[THE INPUT — start]
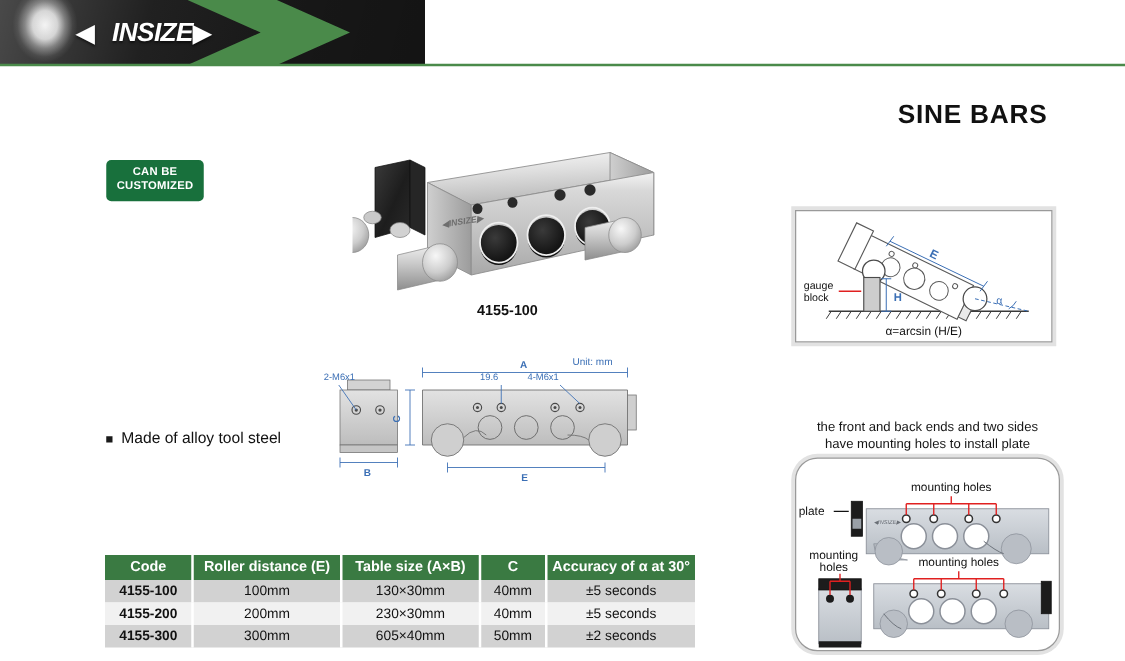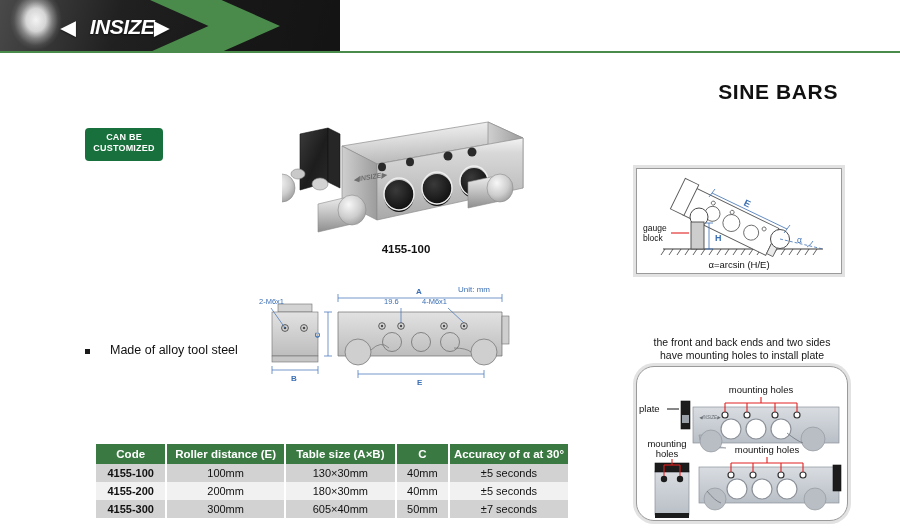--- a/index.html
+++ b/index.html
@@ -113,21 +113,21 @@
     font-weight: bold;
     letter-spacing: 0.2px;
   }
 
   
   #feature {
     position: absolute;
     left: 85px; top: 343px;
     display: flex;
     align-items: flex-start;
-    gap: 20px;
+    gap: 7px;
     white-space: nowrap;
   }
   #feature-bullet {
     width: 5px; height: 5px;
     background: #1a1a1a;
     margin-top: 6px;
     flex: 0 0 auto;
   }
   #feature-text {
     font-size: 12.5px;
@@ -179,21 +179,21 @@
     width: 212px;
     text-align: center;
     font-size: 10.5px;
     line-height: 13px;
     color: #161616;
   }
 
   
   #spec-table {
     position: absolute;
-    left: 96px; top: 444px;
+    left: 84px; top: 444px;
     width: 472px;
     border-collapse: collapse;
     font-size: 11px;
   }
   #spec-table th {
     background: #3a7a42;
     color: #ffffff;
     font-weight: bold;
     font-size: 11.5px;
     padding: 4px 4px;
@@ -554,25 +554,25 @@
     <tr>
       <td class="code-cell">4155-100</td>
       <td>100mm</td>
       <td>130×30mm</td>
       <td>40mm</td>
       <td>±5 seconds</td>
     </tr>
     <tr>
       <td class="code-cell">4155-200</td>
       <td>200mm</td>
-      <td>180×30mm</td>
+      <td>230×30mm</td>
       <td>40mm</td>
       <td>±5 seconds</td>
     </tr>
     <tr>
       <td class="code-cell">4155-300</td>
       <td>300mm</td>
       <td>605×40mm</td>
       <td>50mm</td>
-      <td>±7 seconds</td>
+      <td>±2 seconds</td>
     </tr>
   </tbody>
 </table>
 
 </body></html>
[THE INPUT — finish]
▶ PROBLEM REQUIREMENTS
The answer is the records above, repeated exactly, with no picture in it.

▶ ANSWER TO THIS EXERCISE
--- a/index.html
+++ b/index.html
@@ -113,21 +113,21 @@
     font-weight: bold;
     letter-spacing: 0.2px;
   }
 
   
   #feature {
     position: absolute;
     left: 85px; top: 343px;
     display: flex;
     align-items: flex-start;
-    gap: 20px;
+    gap: 7px;
     white-space: nowrap;
   }
   #feature-bullet {
     width: 5px; height: 5px;
     background: #1a1a1a;
     margin-top: 6px;
     flex: 0 0 auto;
   }
   #feature-text {
     font-size: 12.5px;
@@ -179,21 +179,21 @@
     width: 212px;
     text-align: center;
     font-size: 10.5px;
     line-height: 13px;
     color: #161616;
   }
 
   
   #spec-table {
     position: absolute;
-    left: 96px; top: 444px;
+    left: 84px; top: 444px;
     width: 472px;
     border-collapse: collapse;
     font-size: 11px;
   }
   #spec-table th {
     background: #3a7a42;
     color: #ffffff;
     font-weight: bold;
     font-size: 11.5px;
     padding: 4px 4px;
@@ -554,25 +554,25 @@
     <tr>
       <td class="code-cell">4155-100</td>
       <td>100mm</td>
       <td>130×30mm</td>
       <td>40mm</td>
       <td>±5 seconds</td>
     </tr>
     <tr>
       <td class="code-cell">4155-200</td>
       <td>200mm</td>
-      <td>180×30mm</td>
+      <td>230×30mm</td>
       <td>40mm</td>
       <td>±5 seconds</td>
     </tr>
     <tr>
       <td class="code-cell">4155-300</td>
       <td>300mm</td>
       <td>605×40mm</td>
       <td>50mm</td>
-      <td>±7 seconds</td>
+      <td>±2 seconds</td>
     </tr>
   </tbody>
 </table>
 
 </body></html>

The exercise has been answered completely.